Directions:
Each entry must be given again exactly; images do not belong in the copy.

Dataset entries:

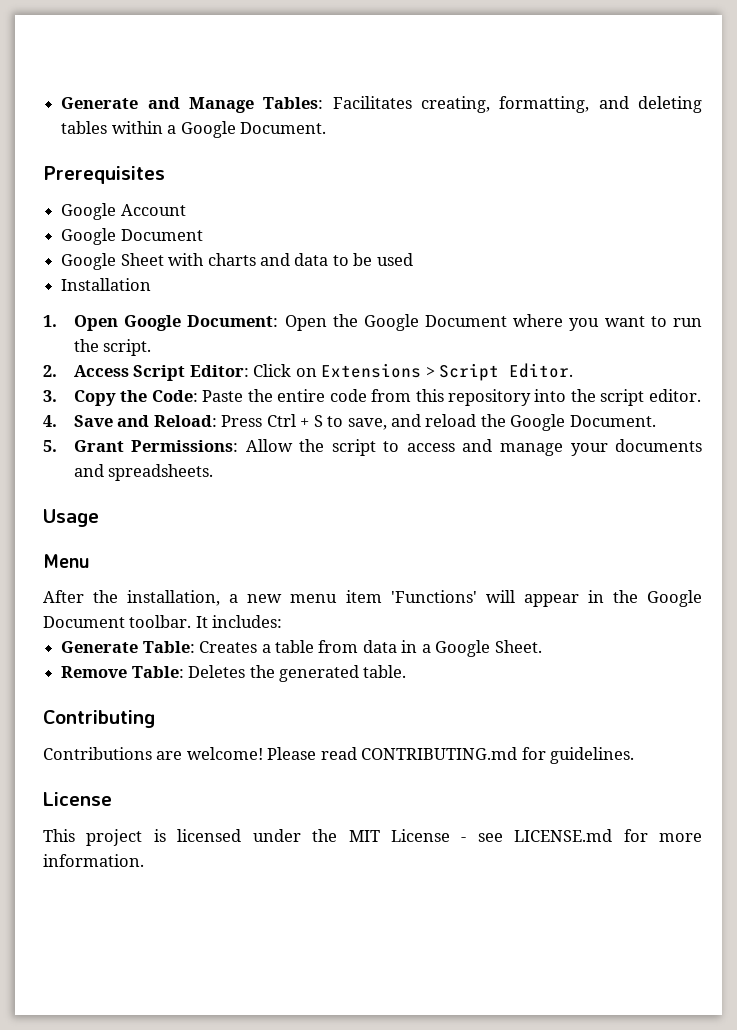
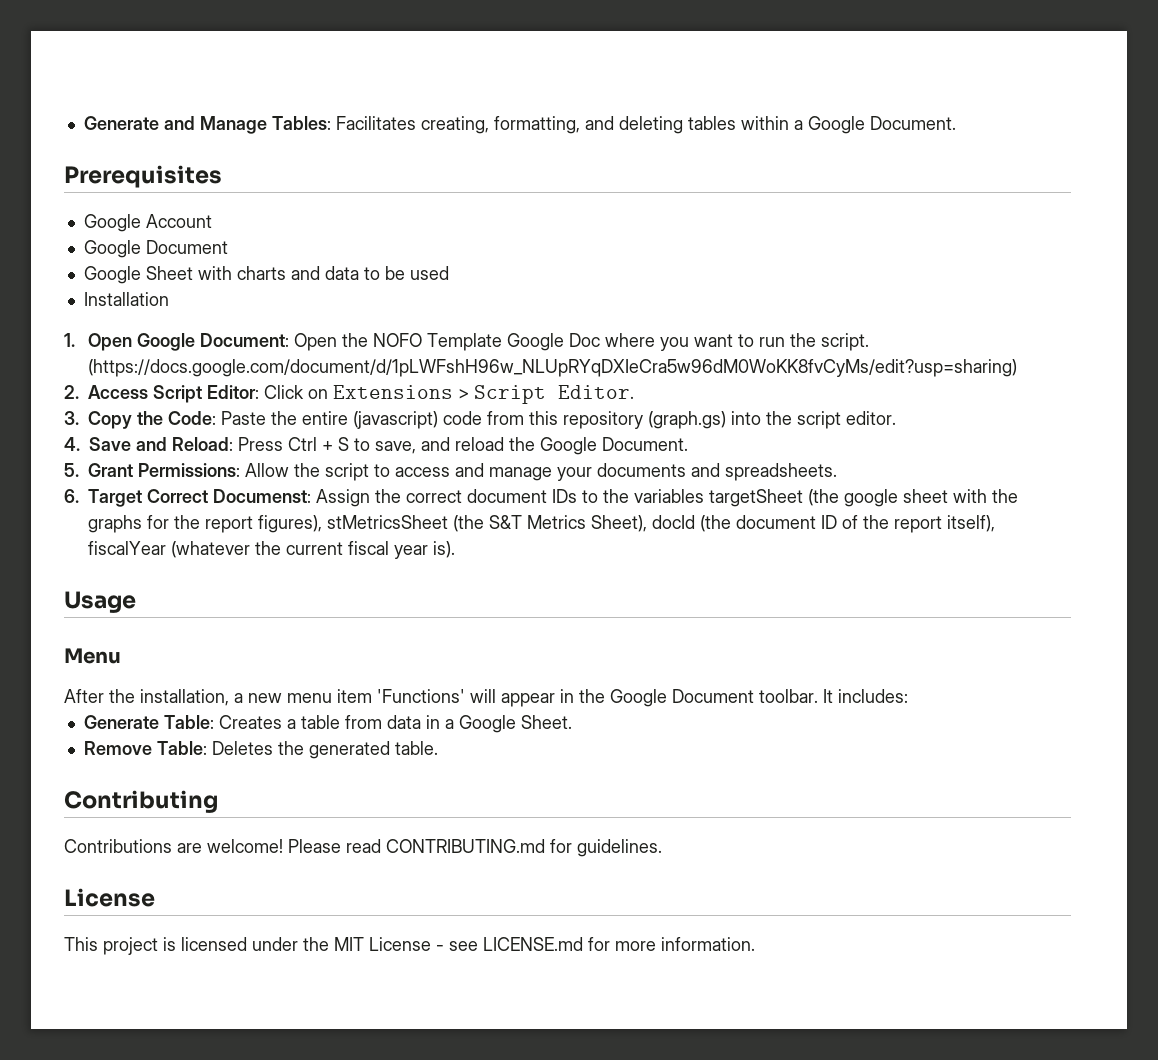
- 1. Open Google Document: Open the Google Document where you want to run the script.
+ 1. Open Google Document: Open the NOFO Template Google Doc where you want to run the script. (https://docs.google.com/document/d/1pLWFshH96w_NLUpRYqDXIeCra5w96dM0WoKK8fvCyMs/edit?usp=sharing)
- 3. Copy the Code: Paste the entire code from this repository into the script editor.
+ 3. Copy the Code: Paste the entire (javascript) code from this repository (graph.gs) into the script editor.
+ 6. Target Correct Documenst: Assign the correct document IDs to the variables targetSheet (the google sheet with the graphs for the report figures), stMetricsSheet (the S&T Metrics Sheet), docId (the document ID of the report itself), fiscalYear (whatever the current fiscal year is).

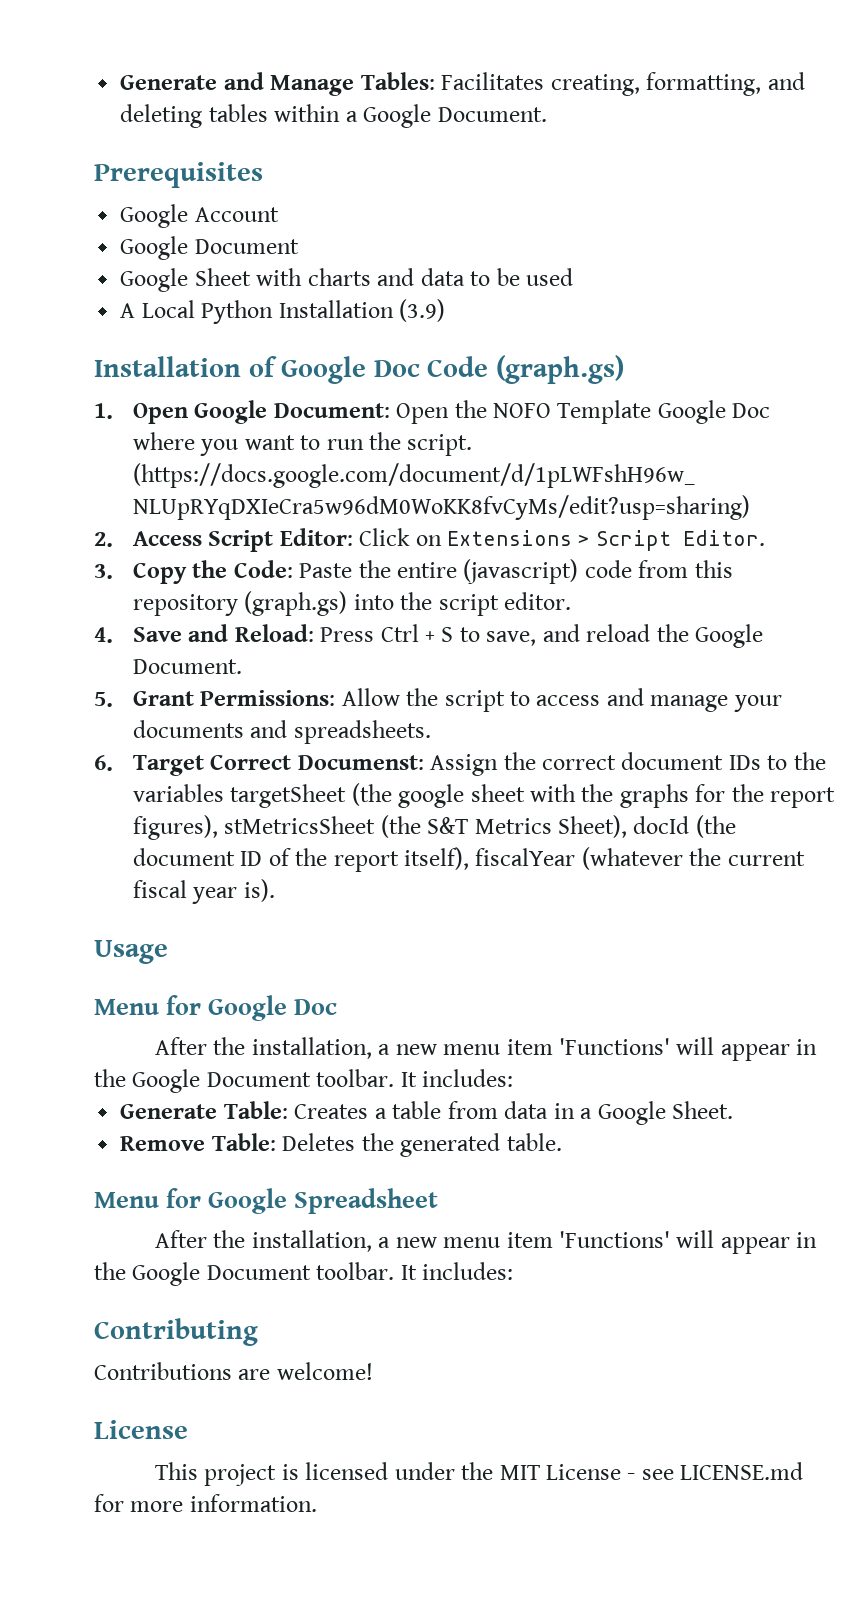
- Installation
+ A Local Python Installation (3.9)
+ Installation of Google Doc Code (graph.gs)
- Menu
+ Menu for Google Doc
+ Menu for Google Spreadsheet
+ After the installation, a new menu item 'Functions' will appear in the Google Document toolbar. It includes:
- Please read CONTRIBUTING.md for guidelines.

Solution below:
- 1. Open Google Document: Open the Google Document where you want to run the script.
+ 1. Open Google Document: Open the NOFO Template Google Doc where you want to run the script. (https://docs.google.com/document/d/1pLWFshH96w_NLUpRYqDXIeCra5w96dM0WoKK8fvCyMs/edit?usp=sharing)
- 3. Copy the Code: Paste the entire code from this repository into the script editor.
+ 3. Copy the Code: Paste the entire (javascript) code from this repository (graph.gs) into the script editor.
+ 6. Target Correct Documenst: Assign the correct document IDs to the variables targetSheet (the google sheet with the graphs for the report figures), stMetricsSheet (the S&T Metrics Sheet), docId (the document ID of the report itself), fiscalYear (whatever the current fiscal year is).

- Installation
+ A Local Python Installation (3.9)
+ Installation of Google Doc Code (graph.gs)
- Menu
+ Menu for Google Doc
+ Menu for Google Spreadsheet
+ After the installation, a new menu item 'Functions' will appear in the Google Document toolbar. It includes:
- Please read CONTRIBUTING.md for guidelines.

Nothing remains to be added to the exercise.